Após um ano da morte do indigenista Bruno Pereira e do jornalista britânico Dom Phillips, a região do Vale do Javari, no Amazonas, ainda vive sob insegurança. O assunto é o tema do documentário Vale dos Isolados: O Assassinato de Bruno e Dom, lançado na última sexta-feira (2), na Globoplay. O filme, que retrata as investigações em torno do caso que ganhou repercussão internacional e o trabalho que as vítimas desenvolveram junto aos povos originários, é fruto de um consórcio de 16 veículos de imprensa do mundo todo. Os jornalistas ouviram lideranças indígenas, amigos de Bruno e Dom, autoridades e pescadores ilegais durante 100 dias.
A produção traz material exclusivo, como o momento em que a equipe da União dos Povos Indígenas do Vale do Javari (Univaja) encontra uma série de objetos pertencentes a Bruno e Dom que não haviam sido localizados pela polícia na época do crime – entre eles, um celular de Bruno que continha as últimas imagens conhecidas dele e de Dom.
Uma das fotos foi registrada durante a tarde do dia 3 de junho de 2022, há exatamente um ano. Nela é possível observar que Dom Philips conversava com um morador local em Ladário, a vila ribeirinha onde cresceu um dos acusados do crime, Amarildo da Costa de Oliveira.
Além do celular de Bruno, diversos itens pertencentes às vítimas foram encontrados durante a busca da Univaja. Entre eles dois cadernos em espiral de Dom, que submersos na água todo esse tempo já estavam ilegíveis, e o seu cartão de imprensa. Muitas outras imagens no celular de Bruno foram recuperadas pela Polícia Federal, após os indígenas terem encontrado o aparelho.
Continuação do trabalho interrompido
Dirigido pela jornalista Sônia Bridi, com direção de fotografia de Paulo Zero e roteiro de Cristine Kist, o documentário foi selecionado como parte do “Forbidden Stories”, um projeto com o objetivo de continuar o trabalho de jornalistas assassinados pelo mundo no exercício de suas funções.
O filme mostra que o assassinato do indigenista e do jornalista foi em parte consequência de uma negligência histórica do Estado. “Muitos brancos foram para aquela região numa época em que a ‘ocupação’ da Amazônia era incentivada pelo governo, o que resultou numa série de conflitos entre esses brancos e os povos originários que já viviam lá.
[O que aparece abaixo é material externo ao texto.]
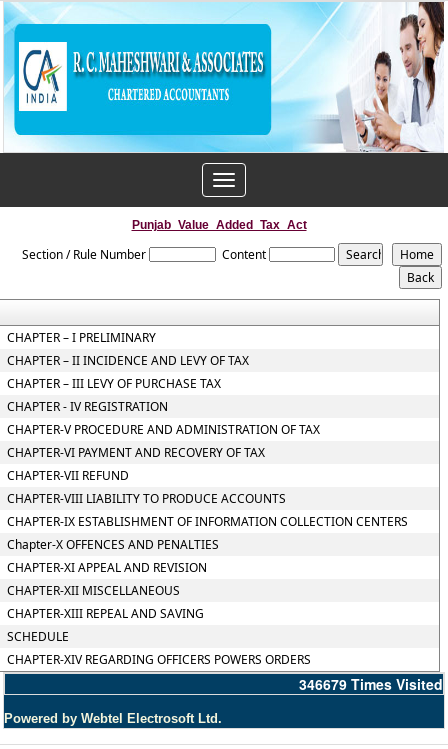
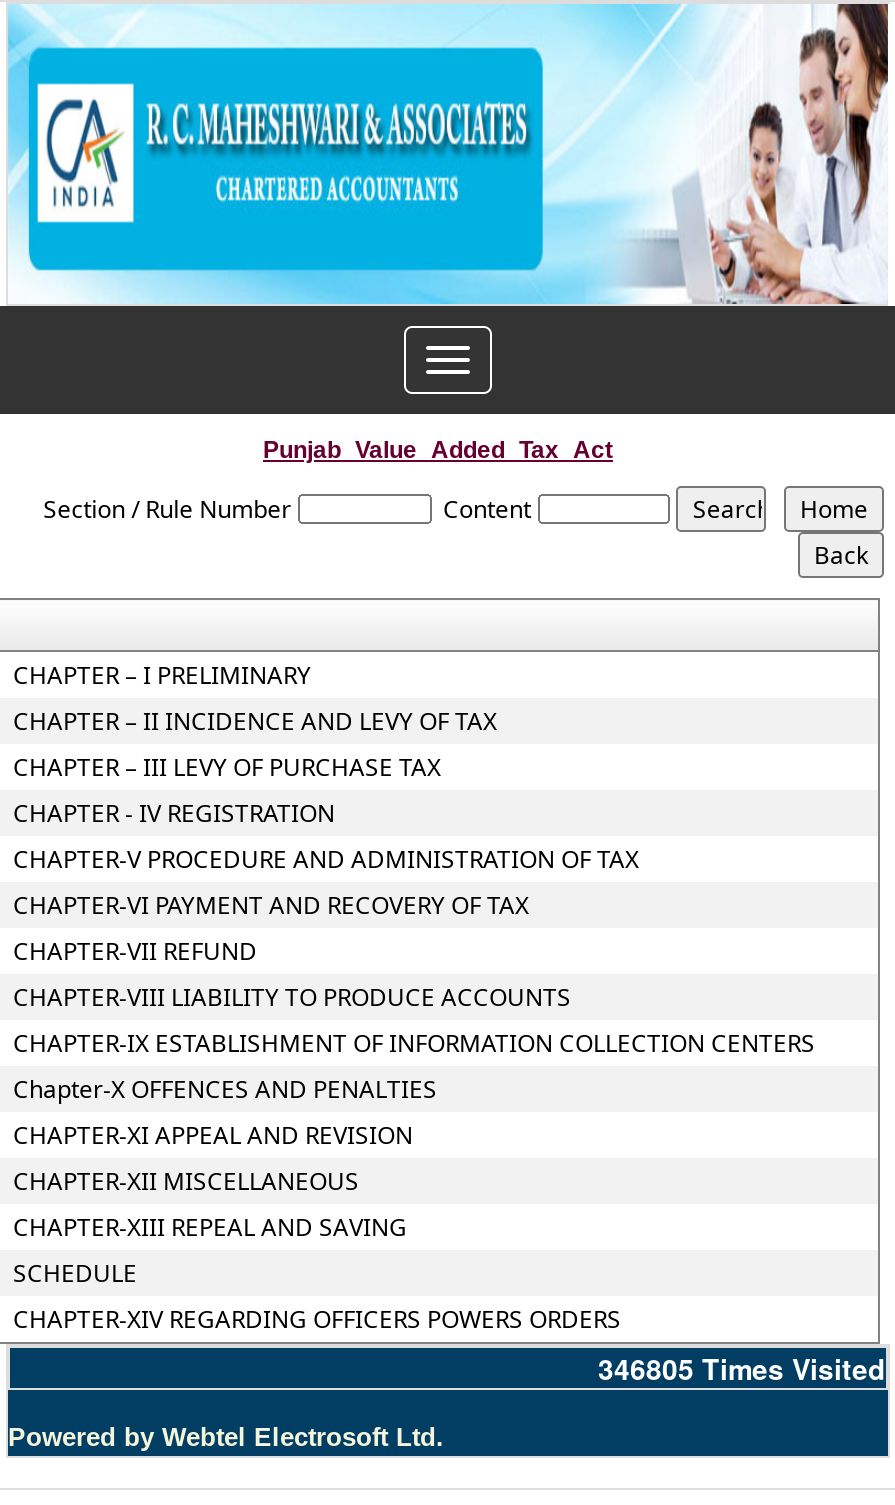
- 346679 Times Visited
+ 346805 Times Visited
Ao longo das últimas décadas, houve vários massacres de indígenas isolados e a maioria sequer foi investigada “, destaca Cristine Kist.
O longa-metragem também retrata que há indícios do envolvimento de parentes dos assassinos de Bruno e Dom em pelo menos dois desses massacres. “Nós também encontramos no nosso acervo uma gravação feita há mais de 20 anos com a família do Pelado, que é um dos assassinos, em que a mãe dele conta que as famílias que moravam na região tinham medo dos indígenas “, afirma a roteirista.
Apesar de o documentário ter sido a sua primeira incursão no Vale do Javari, Sônia Bridi conta que conhecia o trabalho de Bruno na região. Ela manteve contato com ele por telefone, quando foi fazer uma matéria na terra Guajajara. Na época, Bruno era coordenador de indígenas isolados da Funai.
“A ideia do documentário surgiu quando eles foram mortos, por causa das desinformações sobre o que é o Vale do Javari, o que acontece lá, o que é estar dentro e fora da área (demarcada). Por que o Bruno não estava com o apoio da Funai no momento em que foi assassinado? Tem muita coisa ali que podíamos tentar jogar um pouco de luz, principalmente nesse trabalho do Bruno com os isolados”, explica a jornalista.
Projeto Dom e Bruno
O Forbidden Stories nasceu em 2015, motivado pelo atentado ao semanário Charles Hebdo, em Paris, que deixou 12 vítimas fatais.
A inspiração foi uma iniciativa de 38 jornalistas de 28 veículos de imprensa nos EUA, que se uniram para completar uma investigação sobre fraude de terras conduzida pelo repórter Dan Bolles depois de seu assassinato.
O Projeto Dom e Bruno está reunindo grandes meios de comunicação internacionais como The Guardian, Der Spiegel e Le Monde, nacionais como TV Globo e Folha de S.Paulo e independentes como Repórter Brasil, Amazônia Real e Ojo Publico, além de organizações como The Bureau of Investigative Jornalismo e Abraji (Associação Brasileira de Jornalismo Investigativo).
As reportagens começaram a ser veiculadas no dia 1º de junho, cinco dias antes de a morte de Dom Philips e Bruno Pereira completar um ano.